#### Exercise prompt:
Begin at the top of the records below and return each line exactly through the line with "(253, 149) none". Skip pictures.

*** Opening Listed records ***

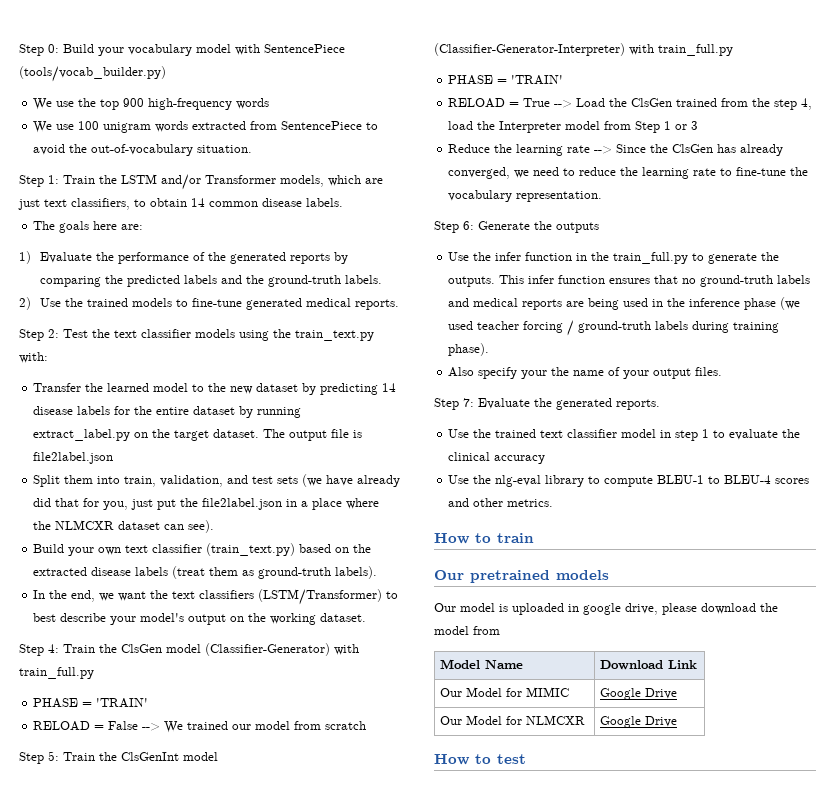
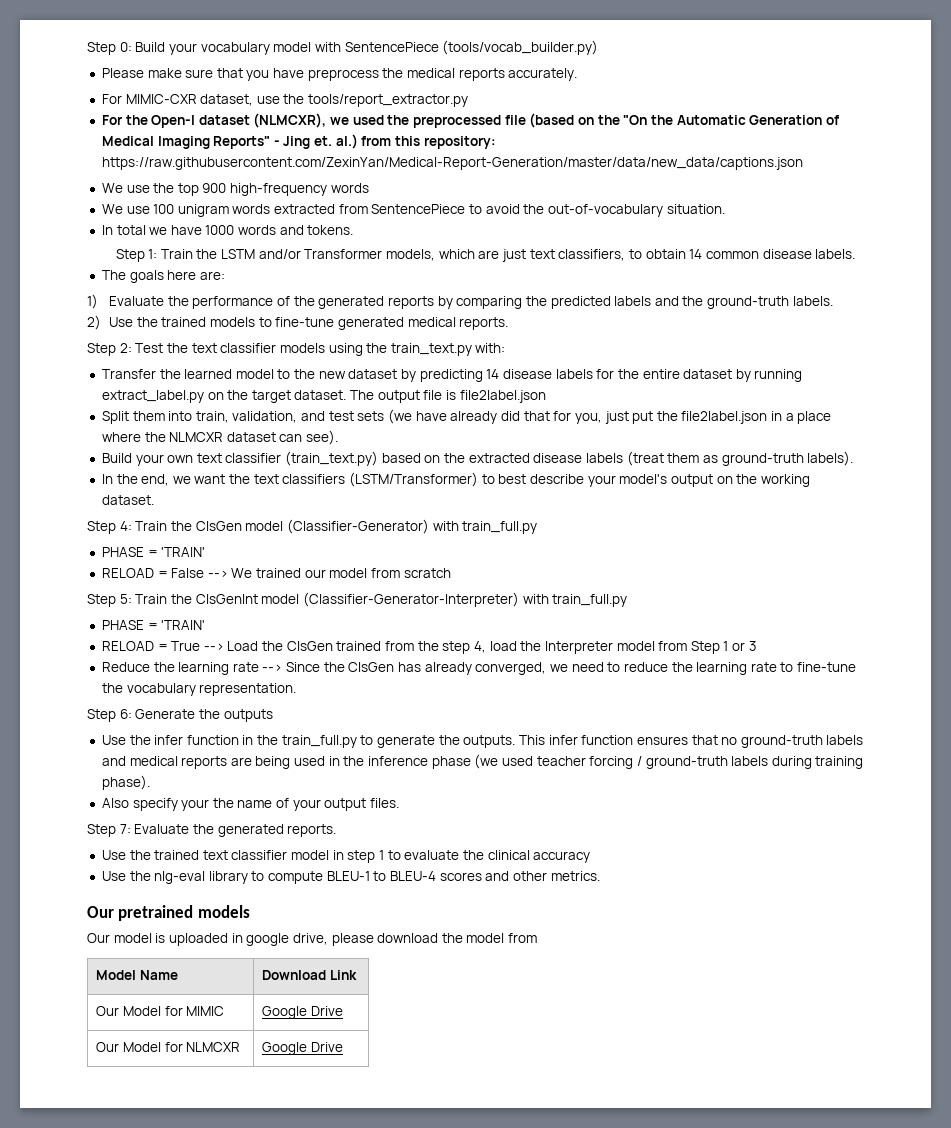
(166, 74) none -> [101,68,578,81] [101,94,469,107] [101,113,839,128] [101,134,496,149] [101,157,803,170] // Please make sure that you have preprocess the medical reports accurately. // For MIMIC-CXR dataset, use the tools/report_extractor.py // For the Open-I dataset (NLMCXR), we used the preprocessed file (based on the "On the Automatic Generation of Medical Imaging Reports" - Jing et. al.) from this repository: https://raw.githubusercontent.com/ZexinYan/Medical-Report-Generation/master/data/new_data/captions.json
(253, 149) none -> [101,225,354,235] // In total we have 1000 words and tokens.
[434,533,534,544] // How to train -> (600, 876) none
[434,754,526,765] // How to test -> (344, 1047) none

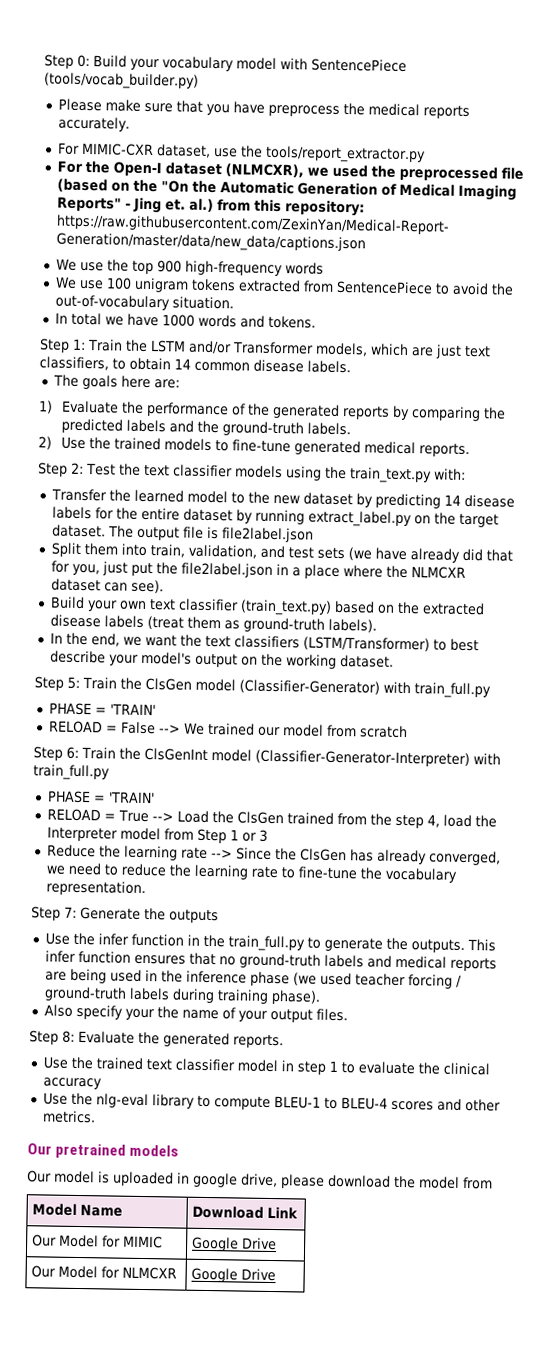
[232,204,271,214] words -> [190,278,236,292] tokens
[119,521,132,531] 4: -> [67,676,80,689] 5:
[119,594,132,604] 5: -> [66,746,79,759] 6:
[119,709,132,719] 6: -> [64,906,77,918] 7:
[119,824,131,834] 7: -> [62,1030,75,1043] 8:

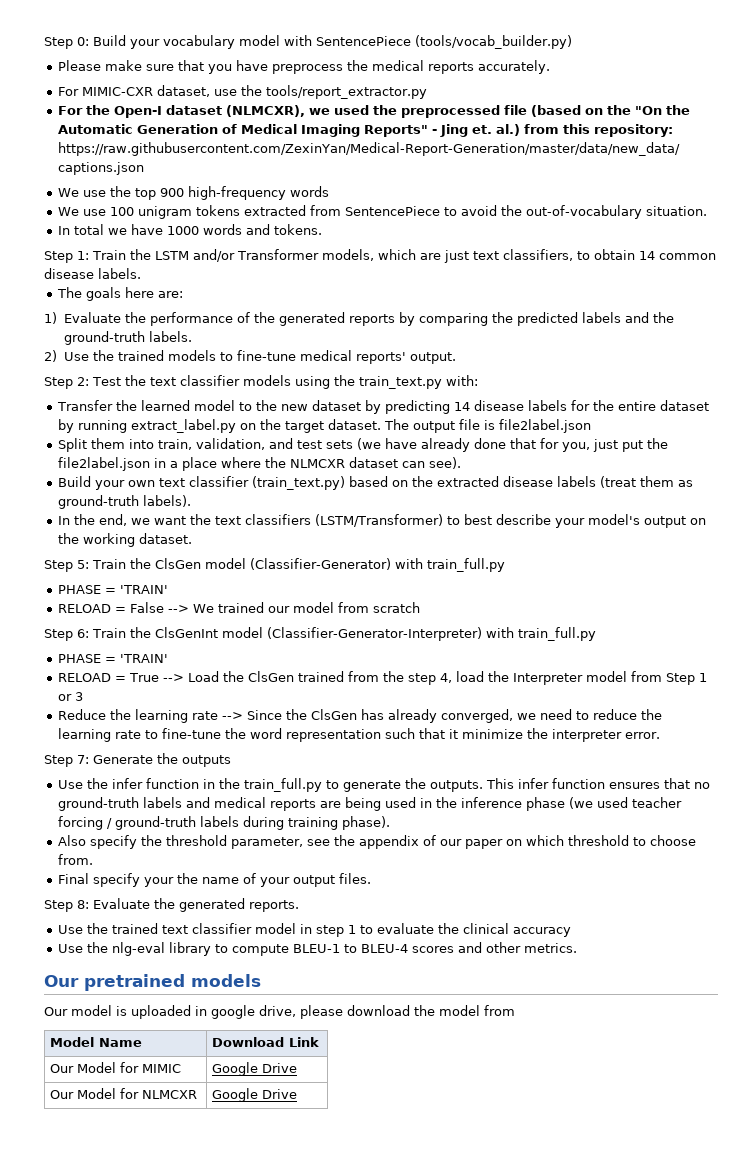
[294,440,471,458] generated medical reports. -> [299,350,456,364] medical reports' output.
[461,548,483,562] did -> [474,438,507,449] done
[384,867,457,883] [45,880,146,897] vocabulary representation. -> [250,728,661,742] word representation such that it minimize the interpreter error.
(123, 1012) none -> [141,835,697,849] [58,854,94,865] [58,873,141,887] the threshold parameter, see the appendix of our paper on which threshold to choose from. // Final specify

*** Closing Listed records ***

#### Solution to the exercise:
(166, 74) none -> [101,68,578,81] [101,94,469,107] [101,113,839,128] [101,134,496,149] [101,157,803,170] // Please make sure that you have preprocess the medical reports accurately. // For MIMIC-CXR dataset, use the tools/report_extractor.py // For the Open-I dataset (NLMCXR), we used the preprocessed file (based on the "On the Automatic Generation of Medical Imaging Reports" - Jing et. al.) from this repository: https://raw.githubusercontent.com/ZexinYan/Medical-Report-Generation/master/data/new_data/captions.json
(253, 149) none -> [101,225,354,235] // In total we have 1000 words and tokens.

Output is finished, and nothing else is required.